One measure of damages for patent infringement is compensation for lost profits of the patent owner. Additionally, a patent owner may enjoin the export of parts of a patented invention from the United States, if the parts will be assembled or used for an infringing purpose. However, the Supreme Court is set to answer the question of whether lost profits may be awarded to the patent owner for service contracts, performed outside the U.S., making use of those parts exported from the U.S. in the case of WesternGeco LLC v. ION Geophysical Corp. If the answer is affirmative, then the scope of damages available to a patent owner may be drastically expanded — up to USD $93 Million in WesternGeco’s case.

When is an invention “on sale?”

The Supreme Court is currently posed with the question: Does the confidential sale of an invention disqualify that invention from later patenting? Helsinn Healthcare S.A. v. Teva Pharm. USA, Inc., 138 S.Ct. 2678 (2018).

The patent statute does not directly address this question, but does state that an invention is precluded from patenting if that invention was “on sale” or “in public use” prior to the filing date for that patent application. Years of case law have added to the meanings of these terms. But now there is an additional term, “or otherwise available to the public.”  35 U.S.C. § 102(a)(1).  Under which circumstances does this new term preclude patenting? Circumstances that are applicable to the certified question for the Court?

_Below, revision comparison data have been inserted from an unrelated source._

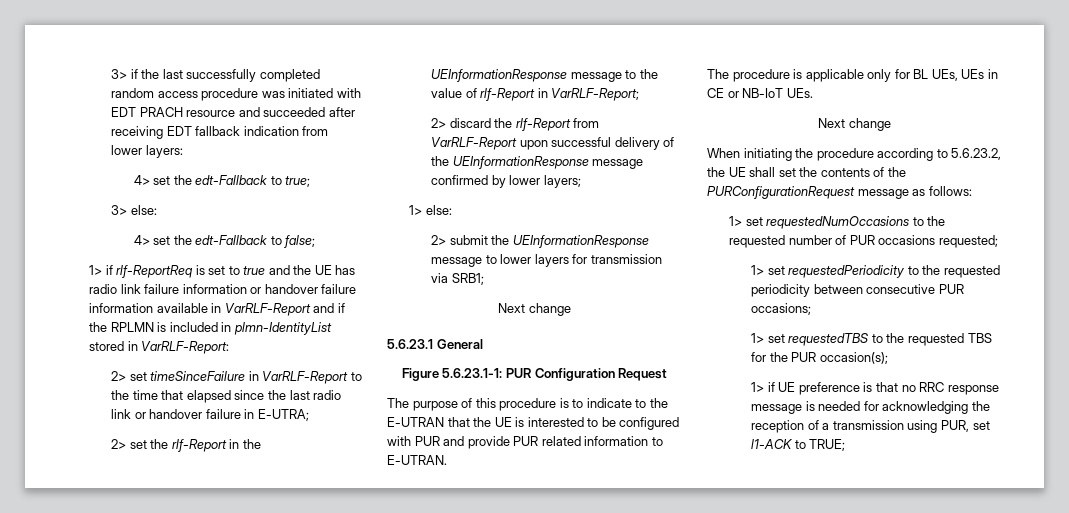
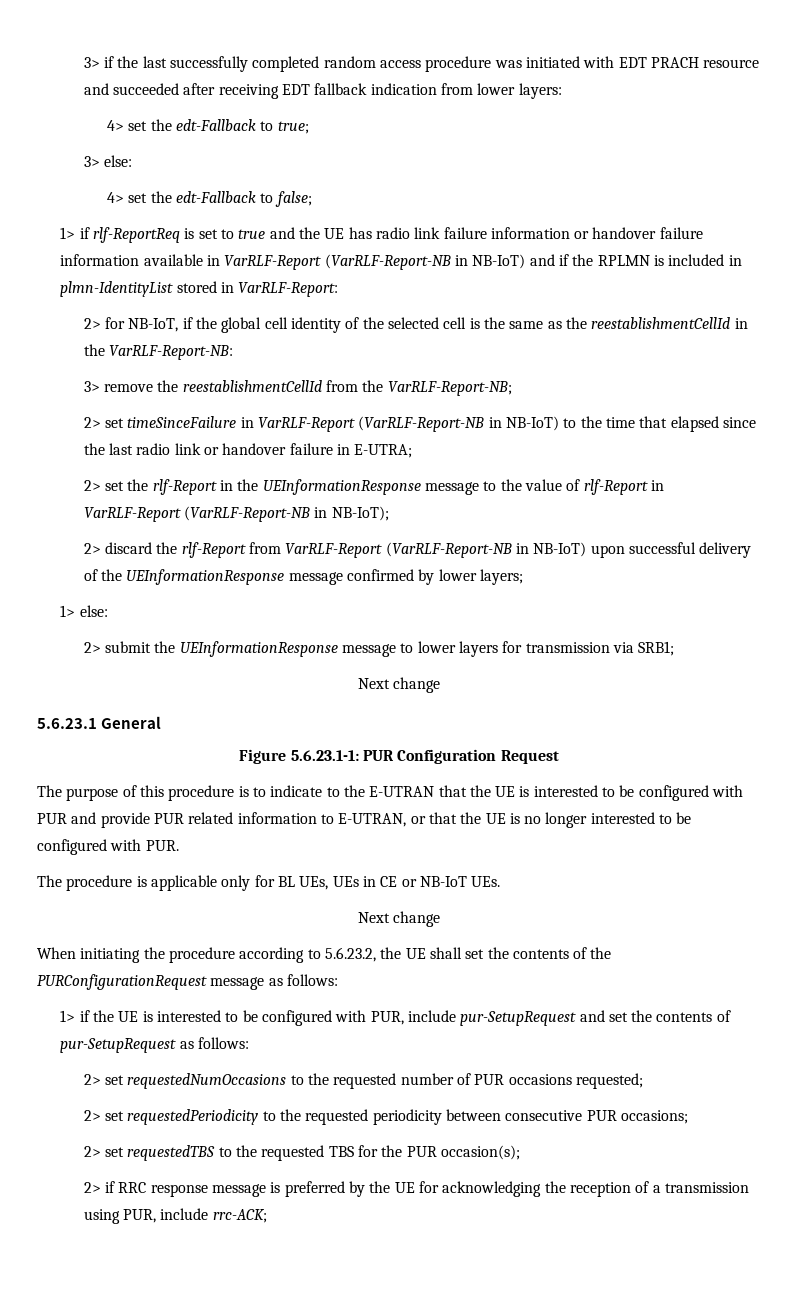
- 1> if rlf-ReportReq is set to true and the UE has radio link failure information or handover failure information available in VarRLF-Report and if the RPLMN is included in plmn-IdentityList stored in VarRLF-Report:
+ 1> if rlf-ReportReq is set to true and the UE has radio link failure information or handover failure information available in VarRLF-Report (VarRLF-Report-NB in NB-IoT) and if the RPLMN is included in plmn-IdentityList stored in VarRLF-Report:
+ 2> for NB-IoT, if the global cell identity of the selected cell is the same as the reestablishmentCellId in the VarRLF-Report-NB:
+ 3> remove the reestablishmentCellId from the VarRLF-Report-NB;
- 2> set timeSinceFailure in VarRLF-Report to the time that elapsed since the last radio link or handover failure in E-UTRA;
+ 2> set timeSinceFailure in VarRLF-Report (VarRLF-Report-NB in NB-IoT) to the time that elapsed since the last radio link or handover failure in E-UTRA;
- 2> set the rlf-Report in the UEInformationResponse message to the value of rlf-Report in VarRLF-Report;
+ 2> set the rlf-Report in the UEInformationResponse message to the value of rlf-Report in VarRLF-Report (VarRLF-Report-NB in NB-IoT);
- 2> discard the rlf-Report from VarRLF-Report upon successful delivery of the UEInformationResponse message confirmed by lower layers;
+ 2> discard the rlf-Report from VarRLF-Report (VarRLF-Report-NB in NB-IoT) upon successful delivery of the UEInformationResponse message confirmed by lower layers;
- The purpose of this procedure is to indicate to the E-UTRAN that the UE is interested to be configured with PUR and provide PUR related information to E-UTRAN.
+ The purpose of this procedure is to indicate to the E-UTRAN that the UE is interested to be configured with PUR and provide PUR related information to E-UTRAN, or that the UE is no longer interested to be configured with PUR.
- 1> set requestedNumOccasions to the requested number of PUR occasions requested;
+ 1> if the UE is interested to be configured with PUR, include pur-SetupRequest and set the contents of pur-SetupRequest as follows:
+ 2> set requestedNumOccasions to the requested number of PUR occasions requested;
- 1> set requestedPeriodicity to the requested periodicity between consecutive PUR occasions;
+ 2> set requestedPeriodicity to the requested periodicity between consecutive PUR occasions;
- 1> set requestedTBS to the requested TBS for the PUR occasion(s);
+ 2> set requestedTBS to the requested TBS for the PUR occasion(s);
- 1> if UE preference is that no RRC response message is needed for acknowledging the reception of a transmission using PUR, set l1-ACK to TRUE;
+ 2> if RRC response message is preferred by the UE for acknowledging the reception of a transmission using PUR, include rrc-ACK;

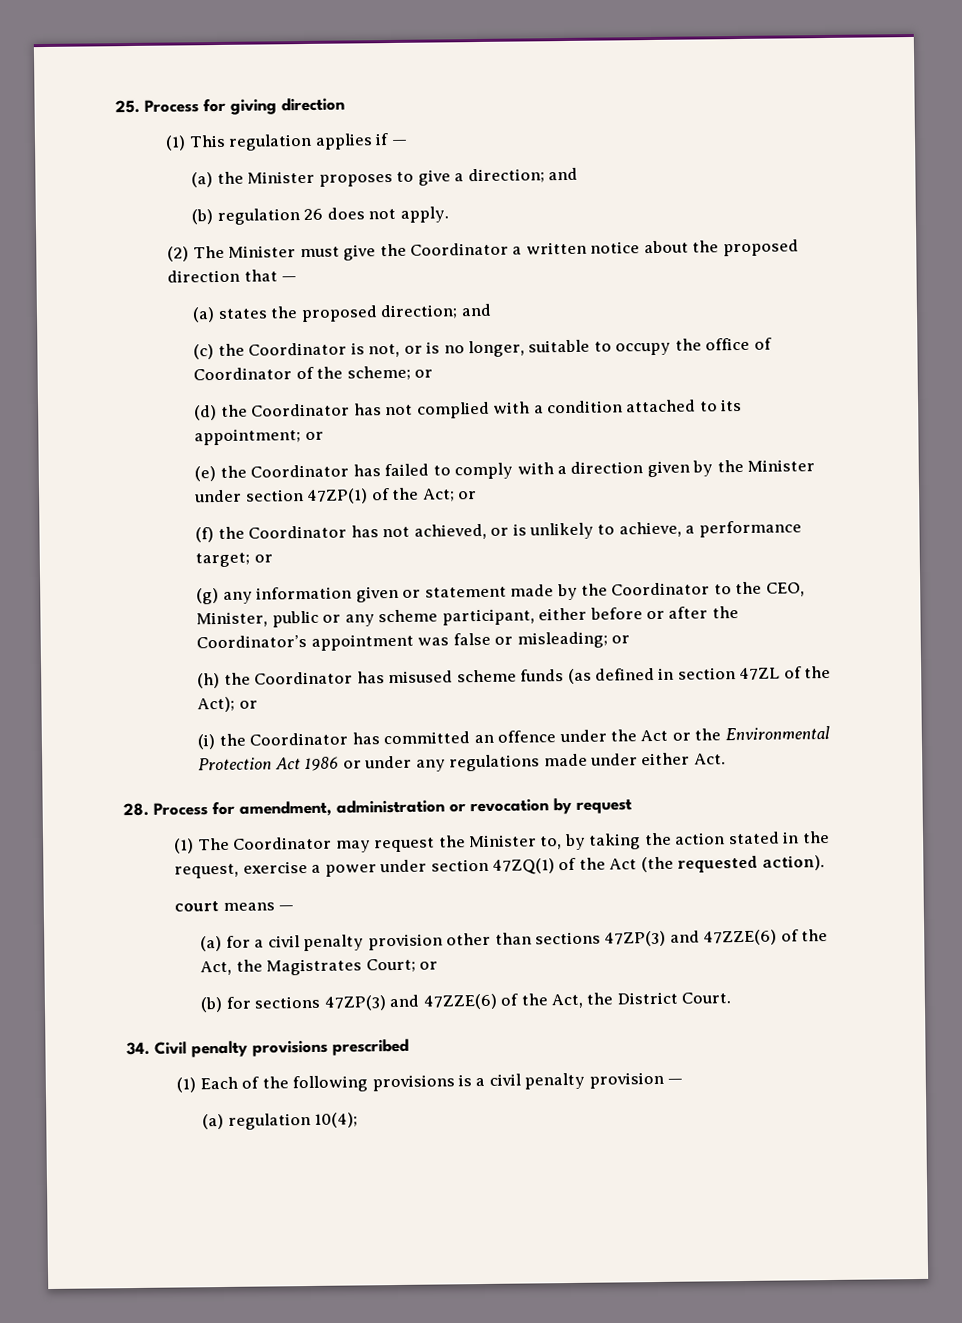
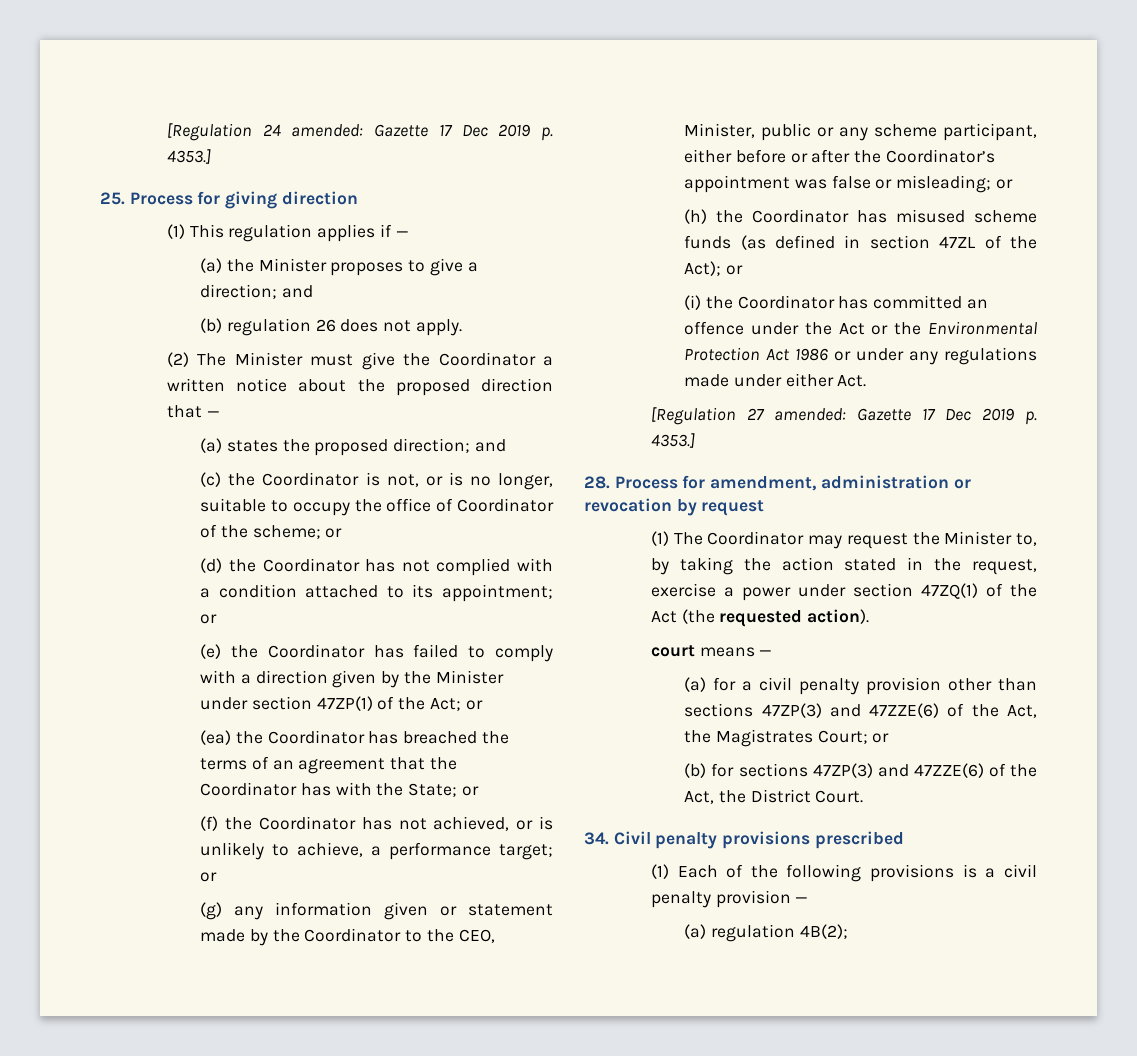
+ [Regulation 24 amended: Gazette 17 Dec 2019 p. 4353.]
+ (ea) the Coordinator has breached the terms of an agreement that the Coordinator has with the State; or
+ [Regulation 27 amended: Gazette 17 Dec 2019 p. 4353.]
- (a) regulation 10(4);
+ (a) regulation 4B(2);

The Supreme Court has previously ruled that public use of an invention will not preclude patenting if the public use is for experimentation.  Pfaff v. Wells Elecs., 525 U.S. 55, (1998).  That Court qualified the statutory language, reading in the experimentation use.  But that Court did not rule on the “on sale” criteria except to identify a distinction between experimental use and “products sold commercially.” Is there a similar qualification of a commercial sale, supported by precedent and legislative history, that can exempt a confidential sale from being barred from patenting?

And where would “otherwise available to the public” fit in here? Does “otherwise” mean that the previous items in the list, such as “on sale,” are also to be understood as “available to the public?” Or is it a modern catch-all for new patentability conditions that were not contemplated when the provision was written in 1952?